Records shown:
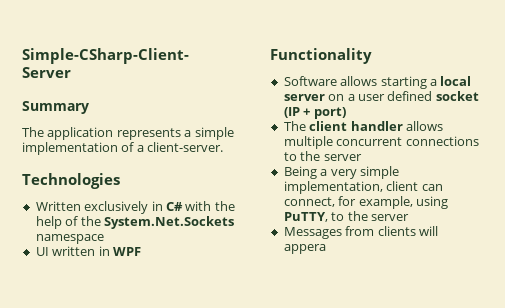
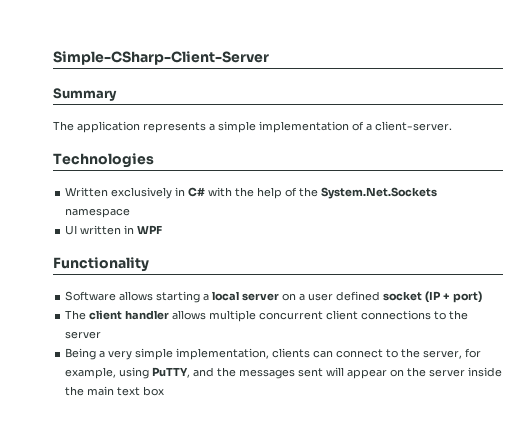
(403, 141) none -> [326,310,359,320] client
[386,181,443,191] [283,196,448,209] [283,211,409,222] [283,226,438,239] [283,244,326,254] client can connect, for example, using PuTTY, to the server // Messages from clients will appera -> [272,348,482,359] [65,367,503,379] [65,386,165,396] clients can connect to the server, for example, using PuTTY, and the messages sent will appear on the server inside the main text box

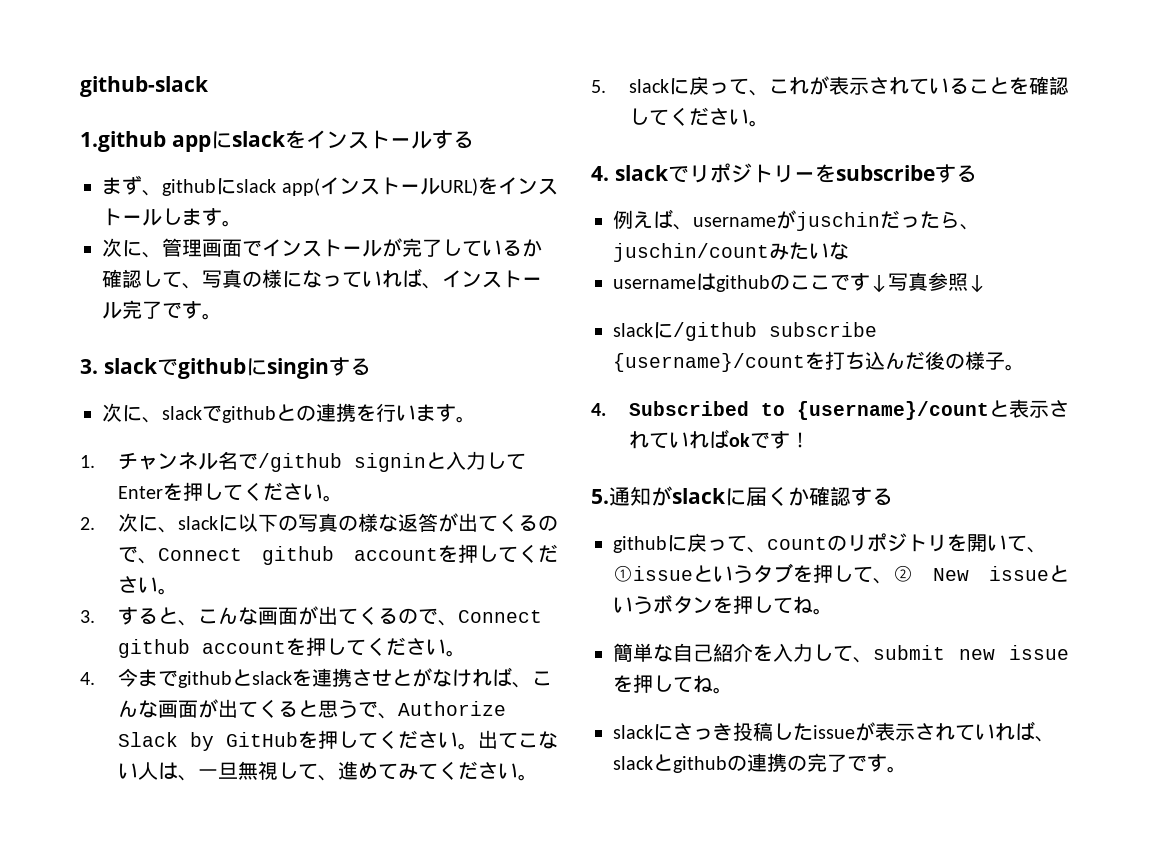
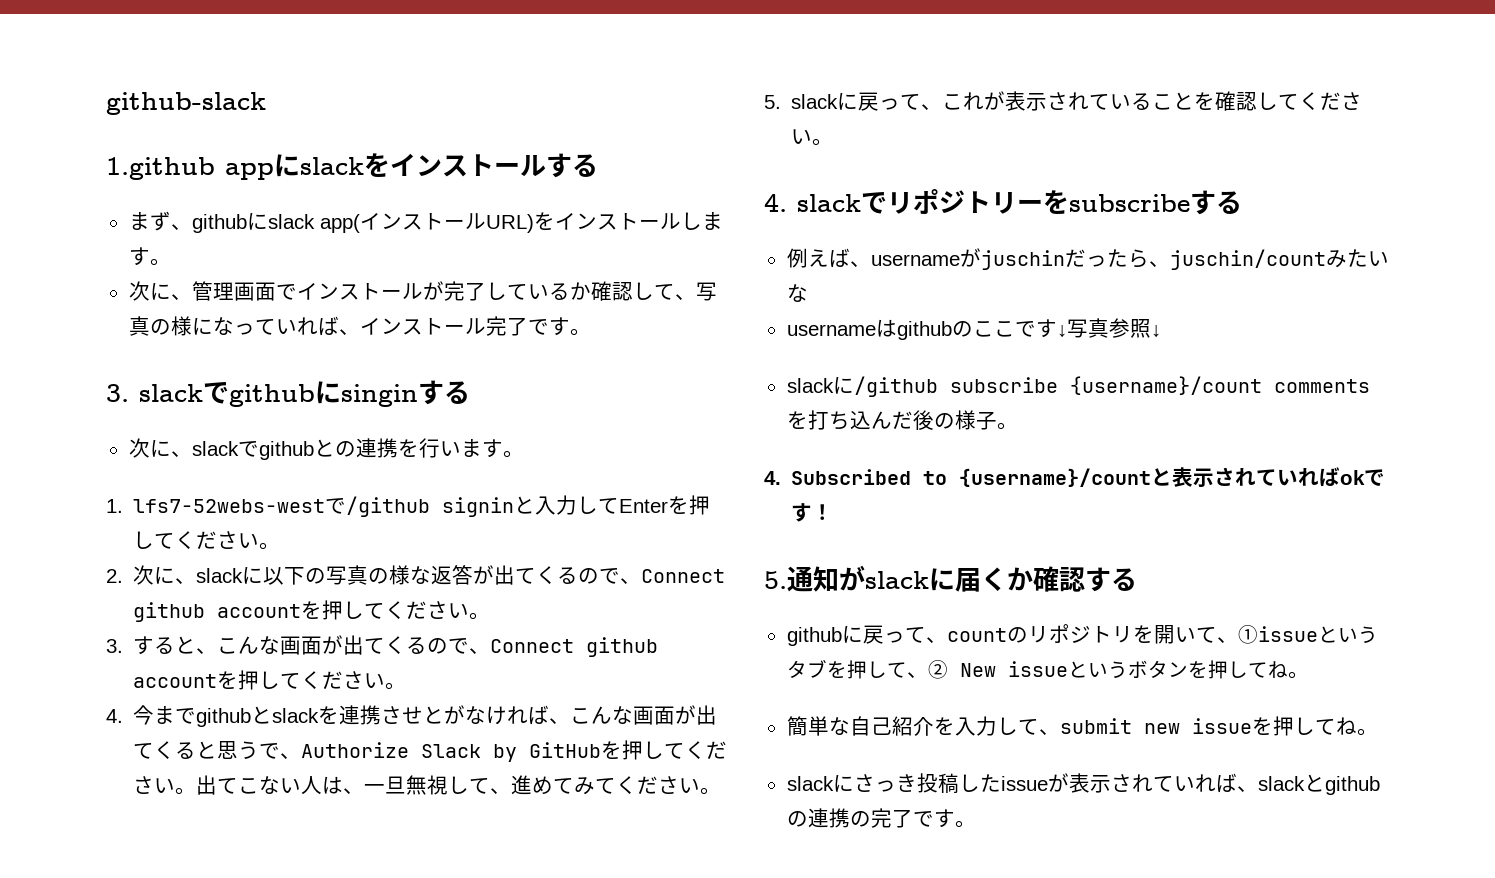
[117,451,238,470] チャンネル名 -> [133,499,326,513] lfs7-52webs-west
(805, 362) none -> [1273,379,1370,393] comments

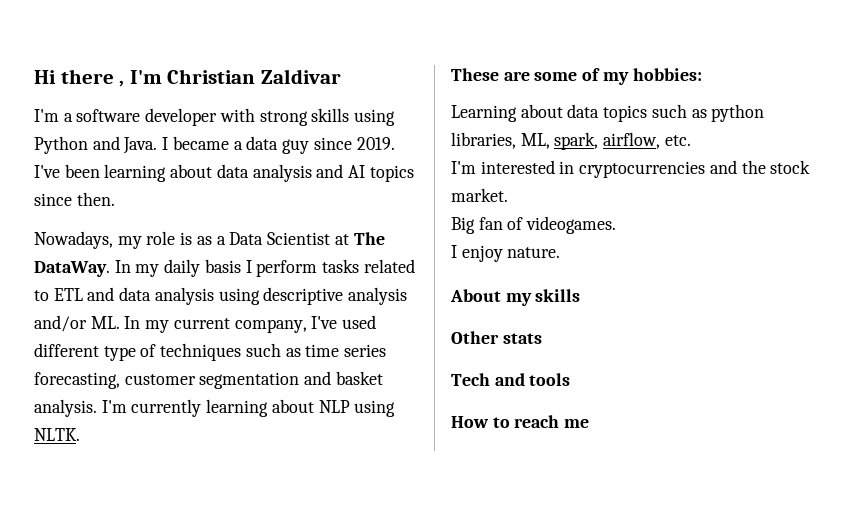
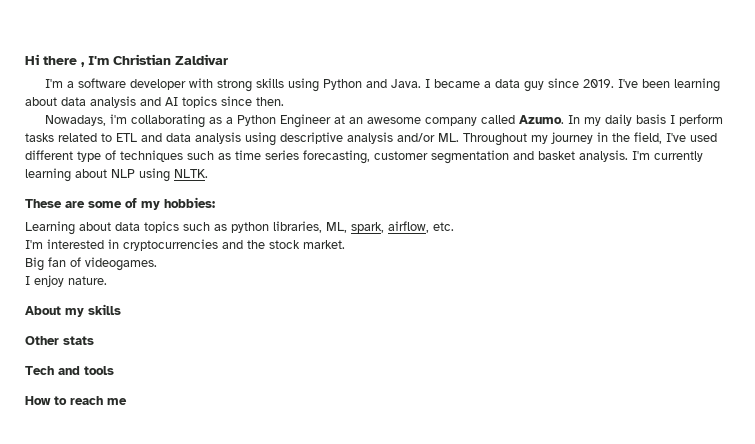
[117,231,385,249] [34,261,110,277] my role is as a Data Scientist at The DataWay. -> [109,114,564,128] i'm collaborating as a Python Engineer at an awesome company called Azumo.
[124,316,307,333] In my current company, -> [463,132,662,146] Throughout my journey in the field,

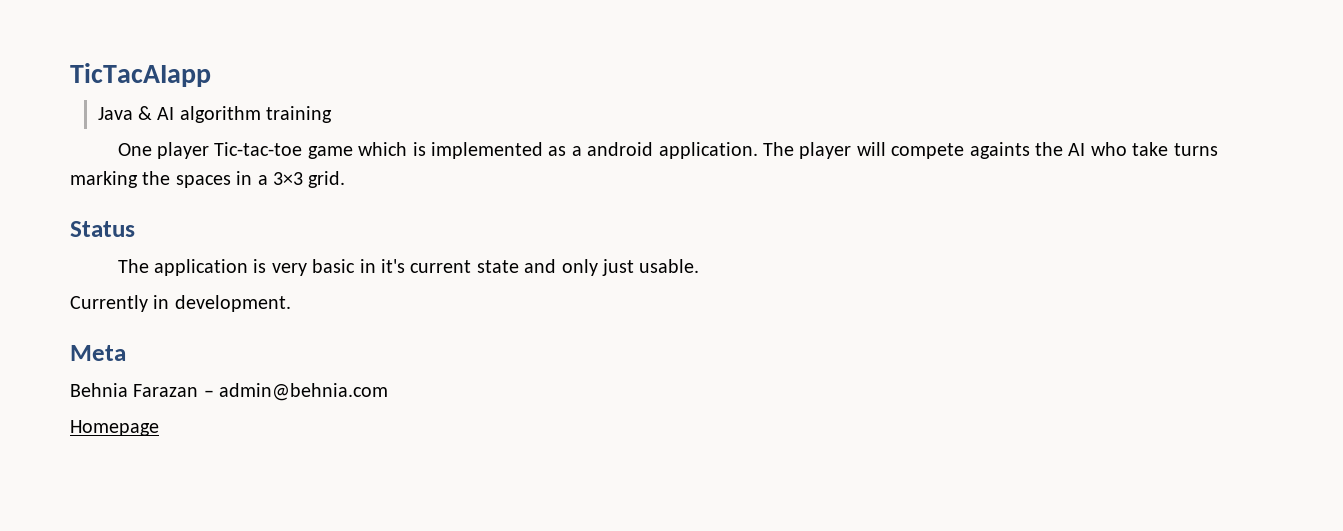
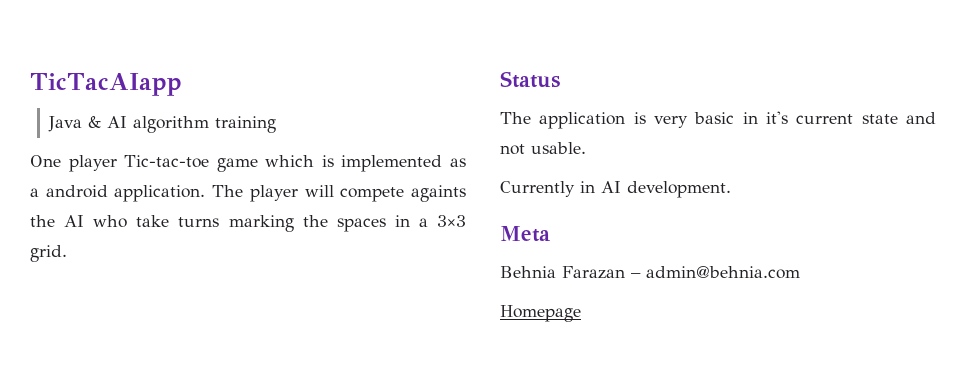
[561,259,634,276] only just -> [500,144,525,155] not
(170, 302) none -> [601,181,621,193] AI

Exercise: Leave out the pictures, then return every line of the data exactly.

Expected answer:
(403, 141) none -> [326,310,359,320] client
[386,181,443,191] [283,196,448,209] [283,211,409,222] [283,226,438,239] [283,244,326,254] client can connect, for example, using PuTTY, to the server // Messages from clients will appera -> [272,348,482,359] [65,367,503,379] [65,386,165,396] clients can connect to the server, for example, using PuTTY, and the messages sent will appear on the server inside the main text box

[117,451,238,470] チャンネル名 -> [133,499,326,513] lfs7-52webs-west
(805, 362) none -> [1273,379,1370,393] comments

[117,231,385,249] [34,261,110,277] my role is as a Data Scientist at The DataWay. -> [109,114,564,128] i'm collaborating as a Python Engineer at an awesome company called Azumo.
[124,316,307,333] In my current company, -> [463,132,662,146] Throughout my journey in the field,

[561,259,634,276] only just -> [500,144,525,155] not
(170, 302) none -> [601,181,621,193] AI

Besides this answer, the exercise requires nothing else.